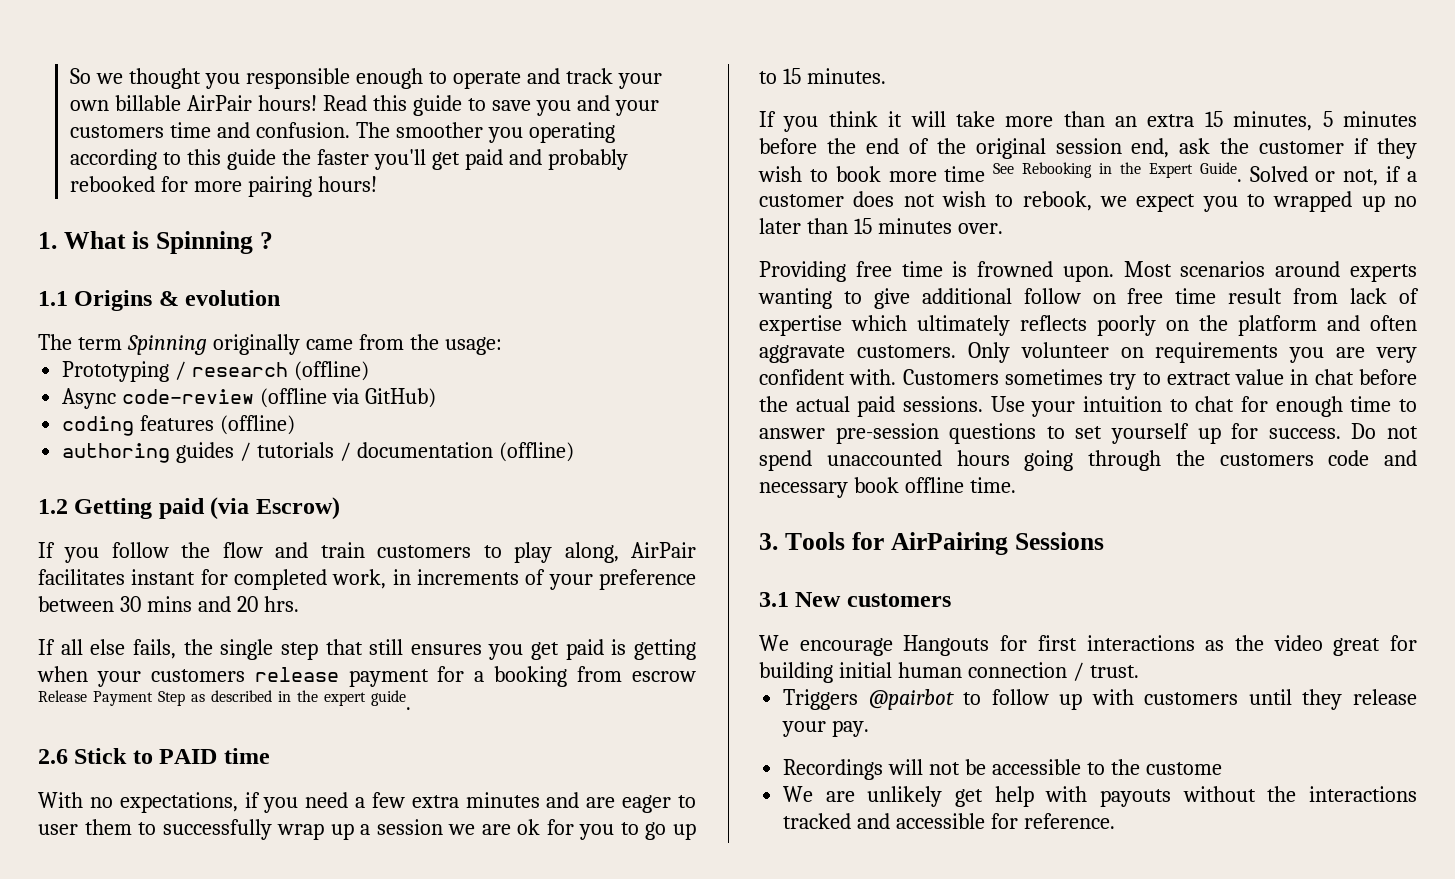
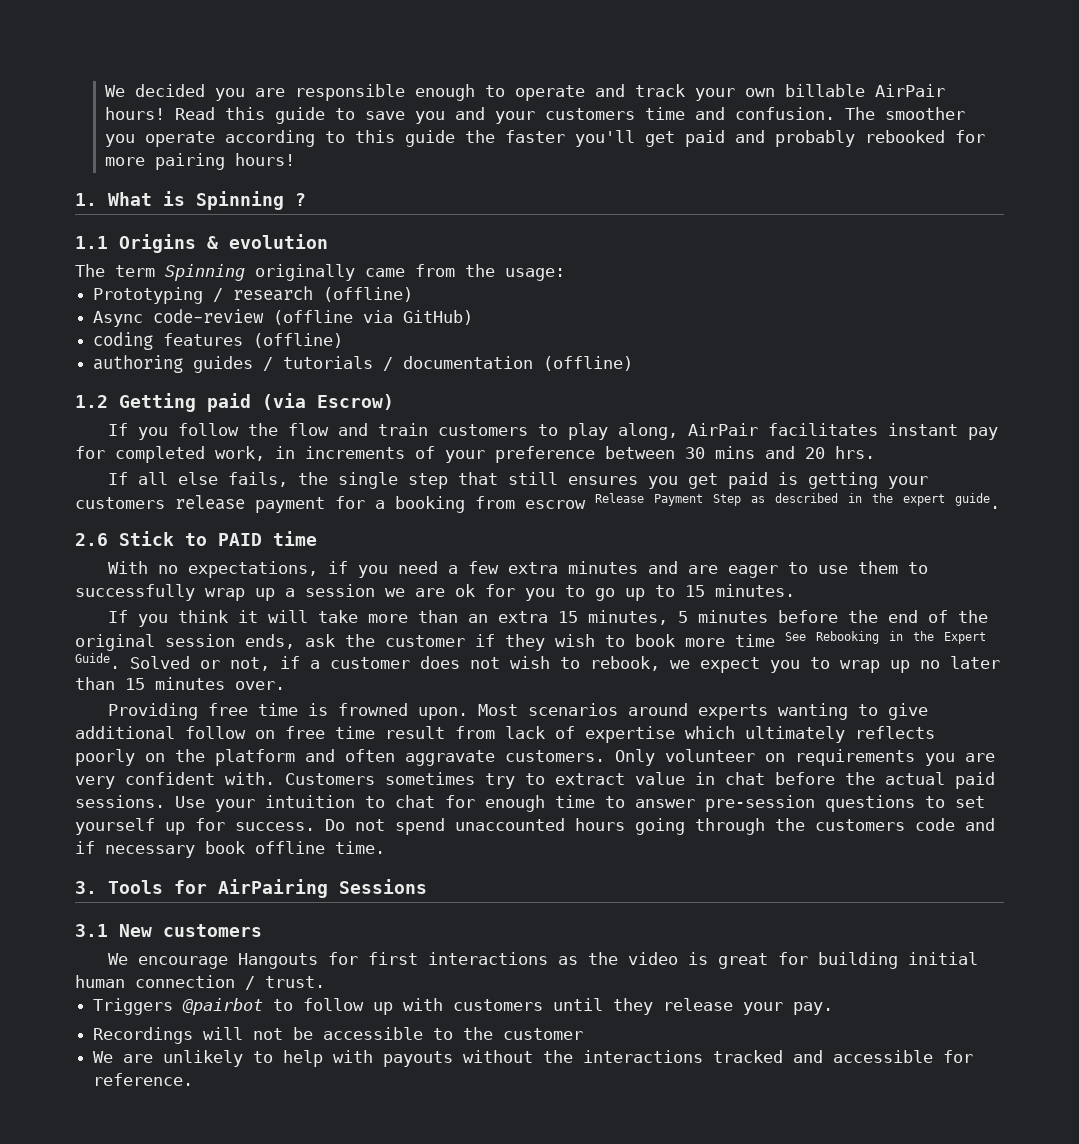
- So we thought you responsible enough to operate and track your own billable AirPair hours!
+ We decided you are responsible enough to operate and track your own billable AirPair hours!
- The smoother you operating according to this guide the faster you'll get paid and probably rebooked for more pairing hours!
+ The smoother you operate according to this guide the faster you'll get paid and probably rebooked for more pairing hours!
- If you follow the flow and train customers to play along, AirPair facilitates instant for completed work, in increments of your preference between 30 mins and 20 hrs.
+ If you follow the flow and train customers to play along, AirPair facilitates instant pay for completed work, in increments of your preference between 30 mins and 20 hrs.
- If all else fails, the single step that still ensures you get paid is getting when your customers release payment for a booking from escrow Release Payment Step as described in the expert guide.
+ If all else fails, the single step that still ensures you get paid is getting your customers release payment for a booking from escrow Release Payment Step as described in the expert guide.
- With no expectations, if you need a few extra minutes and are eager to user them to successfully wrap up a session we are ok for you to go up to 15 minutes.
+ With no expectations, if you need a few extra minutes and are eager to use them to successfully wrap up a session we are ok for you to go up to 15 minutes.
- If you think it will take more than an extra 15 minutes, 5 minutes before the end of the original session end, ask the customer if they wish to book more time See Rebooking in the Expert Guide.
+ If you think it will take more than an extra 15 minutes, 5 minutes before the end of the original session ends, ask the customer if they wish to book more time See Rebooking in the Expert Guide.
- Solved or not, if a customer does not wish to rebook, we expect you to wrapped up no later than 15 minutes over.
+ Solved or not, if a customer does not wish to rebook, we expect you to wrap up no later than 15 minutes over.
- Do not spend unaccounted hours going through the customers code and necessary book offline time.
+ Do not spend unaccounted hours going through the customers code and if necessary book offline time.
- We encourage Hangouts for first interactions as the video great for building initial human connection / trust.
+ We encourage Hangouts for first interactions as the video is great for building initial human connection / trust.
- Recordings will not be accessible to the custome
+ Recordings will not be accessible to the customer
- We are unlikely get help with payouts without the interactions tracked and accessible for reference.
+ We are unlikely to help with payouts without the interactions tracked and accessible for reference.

## YOUR INSTRUCTIONS
The word is "between". Copy every line above where it appears.

## WRITTEN RESPONSE
- If you follow the flow and train customers to play along, AirPair facilitates instant for completed work, in increments of your preference between 30 mins and 20 hrs.
+ If you follow the flow and train customers to play along, AirPair facilitates instant pay for completed work, in increments of your preference between 30 mins and 20 hrs.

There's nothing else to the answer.